= What you are asked to do =
Output the records precisely as they stand. Pictures are to be skipped.

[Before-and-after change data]
________________________

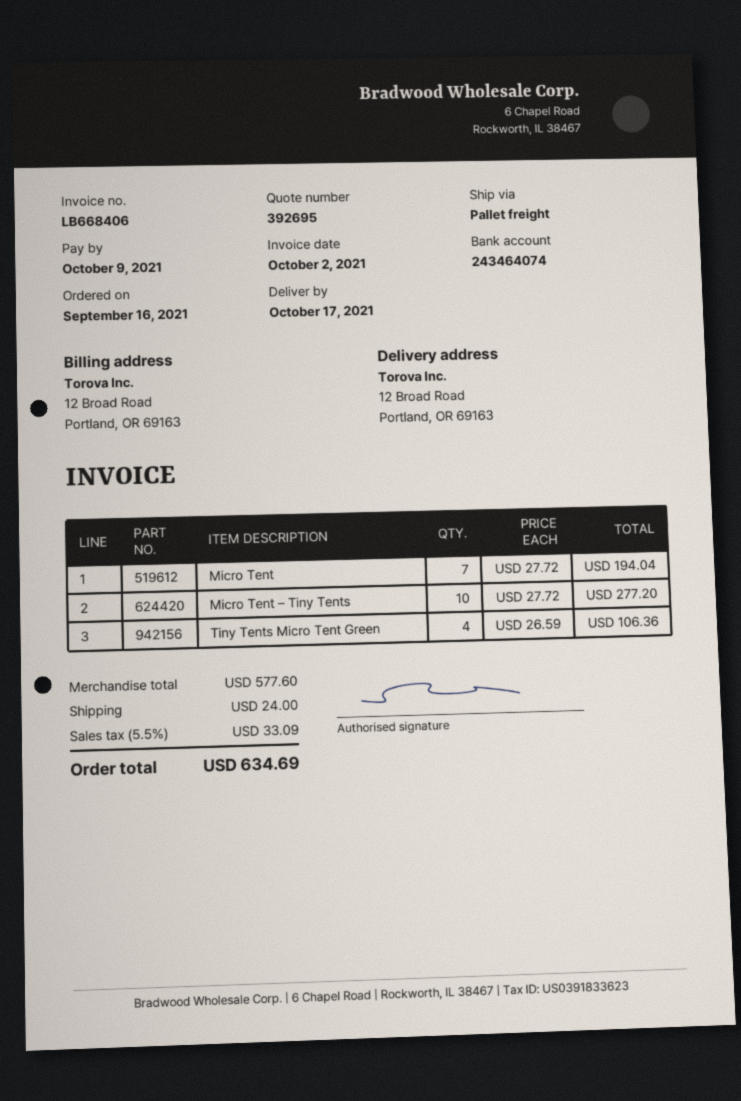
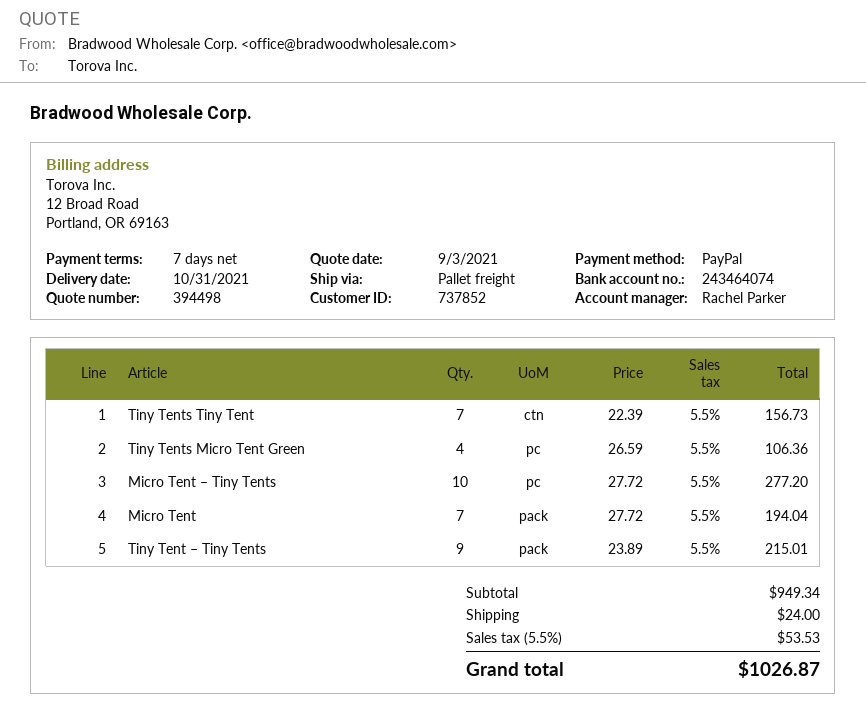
quote number: 392695 -> 394498
delivery date: 2021-10-17 -> 2021-10-31
Tiny Tents Tiny Tent: none -> 7 x 22.39 = 156.73
Tiny Tent – Tiny Tents: none -> 9 x 23.89 = 215.01
subtotal: 577.60 -> 949.34
tax: 5.5% = 33.09 -> 5.5% = 53.53
total: 634.69 -> 1026.87

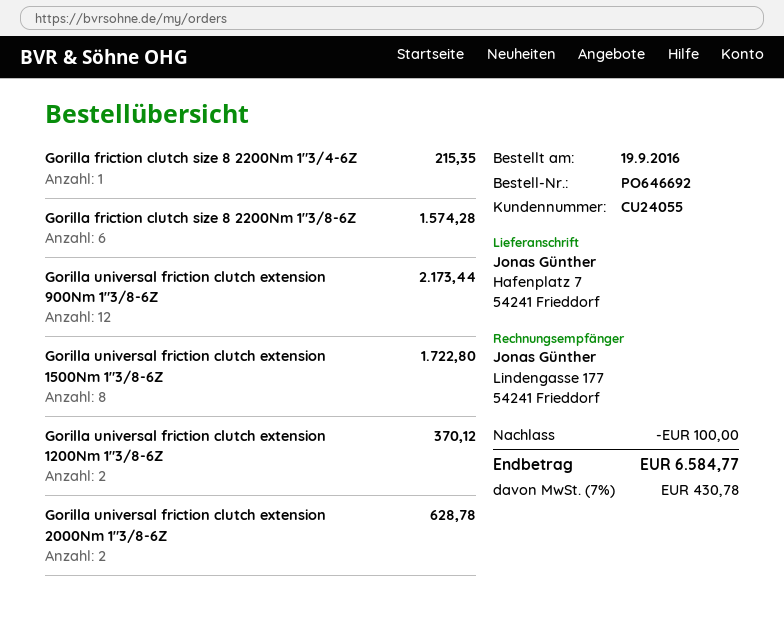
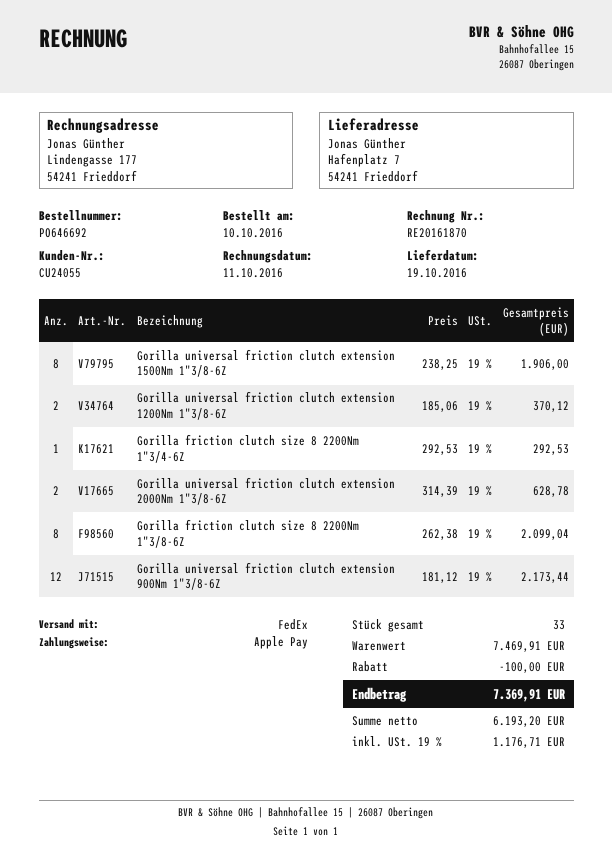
order date: 2016-09-19 -> 2016-10-10
Gorilla friction clutch size 8 2200Nm 1"3/4-6Z: 1 for 215.35 -> 1 for 292.53
Gorilla friction clutch size 8 2200Nm 1"3/8-6Z: 6 for 1574.28 -> 8 for 2099.04
Gorilla universal friction clutch extension 1500Nm 1"3/8-6Z: 8 for 1722.80 -> 8 for 1906.00
tax: 7% = 430.78 -> 19% = 1176.71
total: 6584.77 -> 7369.91

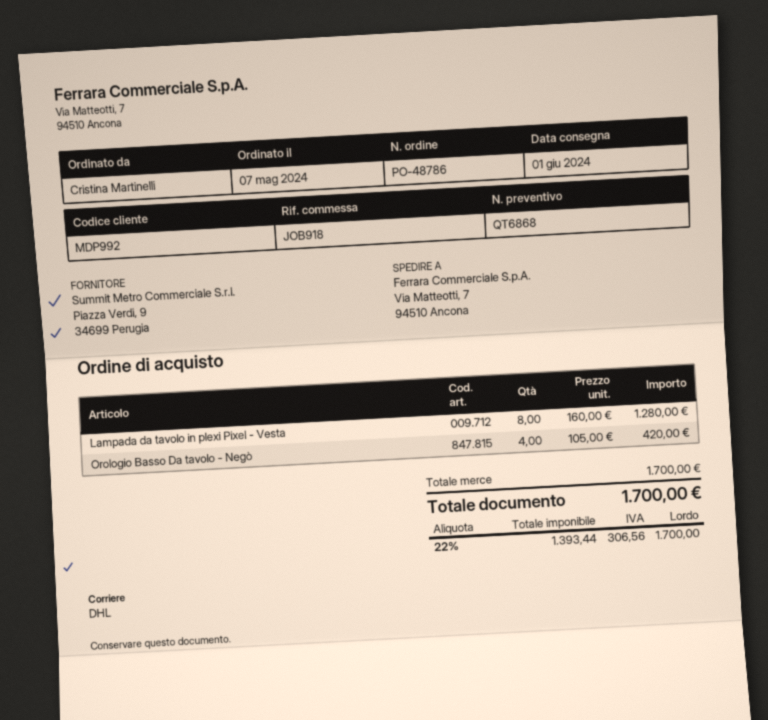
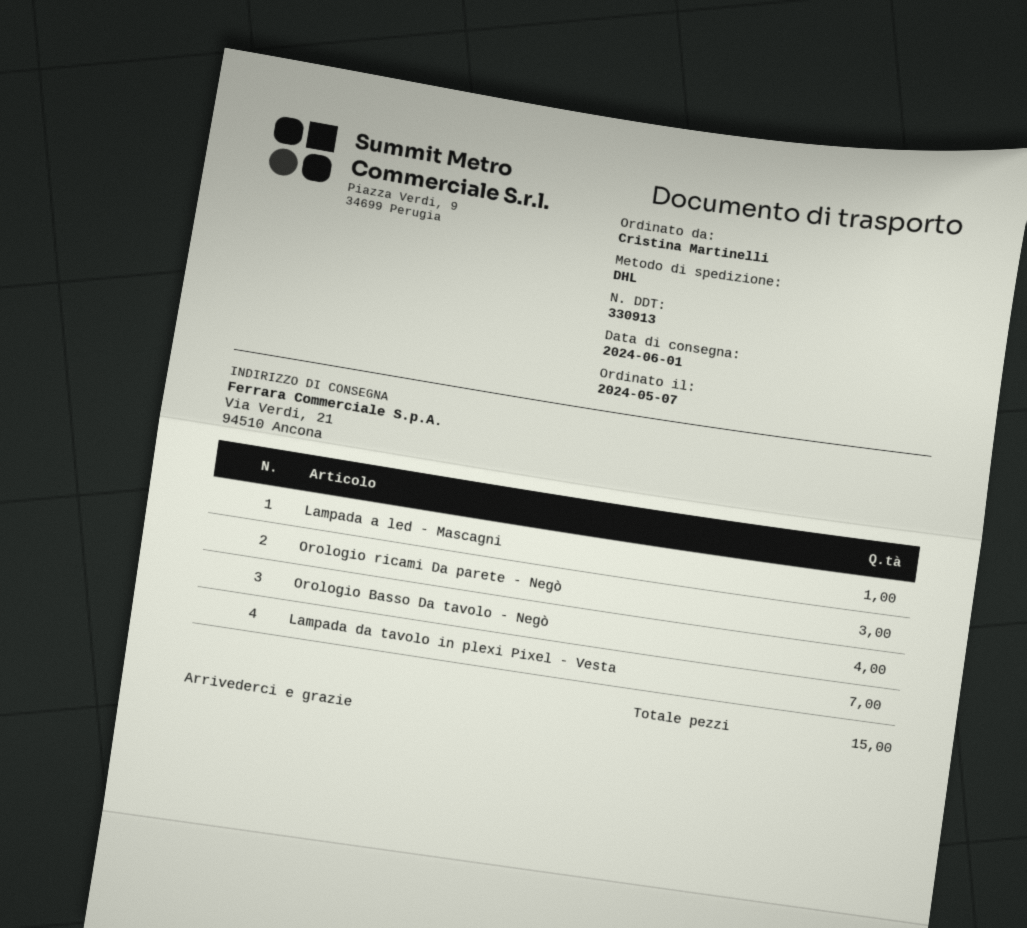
ship to: Via Matteotti, 7, 94510 Ancona -> Via Verdi, 21, 94510 Ancona
Lampada da tavolo in plexi Pixel - Vesta: 8 -> 7
Lampada a led - Mascagni: none -> 1
Orologio ricami Da parete - Negò: none -> 3

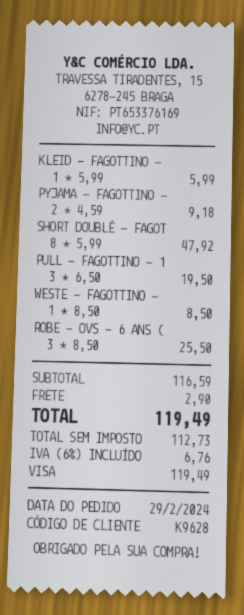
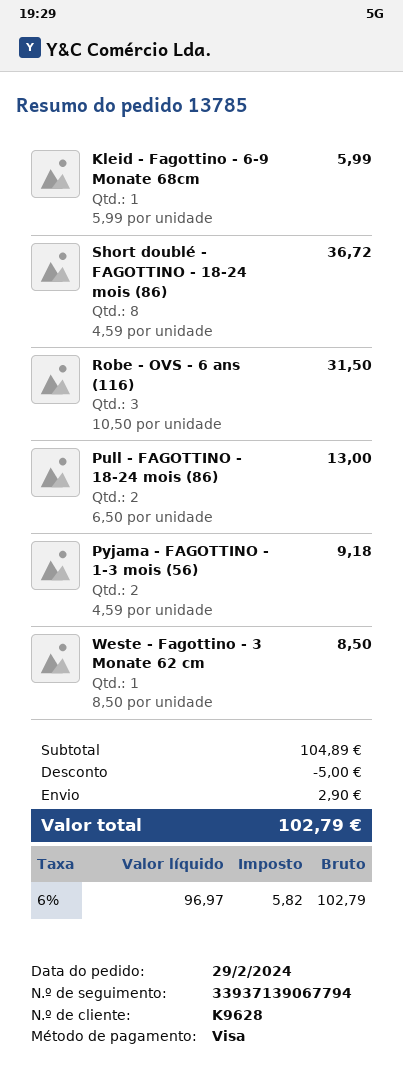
SHORT DOUBLÉ - FAGOT: 8 x 5.99 = 47.92 -> 8 x 4.59 = 36.72
PULL - FAGOTTINO - 1: 3 x 6.50 = 19.50 -> 2 x 6.50 = 13.00
ROBE - OVS - 6 ANS (: 3 x 8.50 = 25.50 -> 3 x 10.50 = 31.50
subtotal: 116.59 -> 104.89
discount: none -> 5.00
net: 112.73 -> 96.97
tax: 6% = 6.76 -> 6% = 5.82
total: 119.49 -> 102.79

________________________

= Answer for the task =
quote number: 392695 -> 394498
delivery date: 2021-10-17 -> 2021-10-31
Tiny Tents Tiny Tent: none -> 7 x 22.39 = 156.73
Tiny Tent – Tiny Tents: none -> 9 x 23.89 = 215.01
subtotal: 577.60 -> 949.34
tax: 5.5% = 33.09 -> 5.5% = 53.53
total: 634.69 -> 1026.87

order date: 2016-09-19 -> 2016-10-10
Gorilla friction clutch size 8 2200Nm 1"3/4-6Z: 1 for 215.35 -> 1 for 292.53
Gorilla friction clutch size 8 2200Nm 1"3/8-6Z: 6 for 1574.28 -> 8 for 2099.04
Gorilla universal friction clutch extension 1500Nm 1"3/8-6Z: 8 for 1722.80 -> 8 for 1906.00
tax: 7% = 430.78 -> 19% = 1176.71
total: 6584.77 -> 7369.91

ship to: Via Matteotti, 7, 94510 Ancona -> Via Verdi, 21, 94510 Ancona
Lampada da tavolo in plexi Pixel - Vesta: 8 -> 7
Lampada a led - Mascagni: none -> 1
Orologio ricami Da parete - Negò: none -> 3

SHORT DOUBLÉ - FAGOT: 8 x 5.99 = 47.92 -> 8 x 4.59 = 36.72
PULL - FAGOTTINO - 1: 3 x 6.50 = 19.50 -> 2 x 6.50 = 13.00
ROBE - OVS - 6 ANS (: 3 x 8.50 = 25.50 -> 3 x 10.50 = 31.50
subtotal: 116.59 -> 104.89
discount: none -> 5.00
net: 112.73 -> 96.97
tax: 6% = 6.76 -> 6% = 5.82
total: 119.49 -> 102.79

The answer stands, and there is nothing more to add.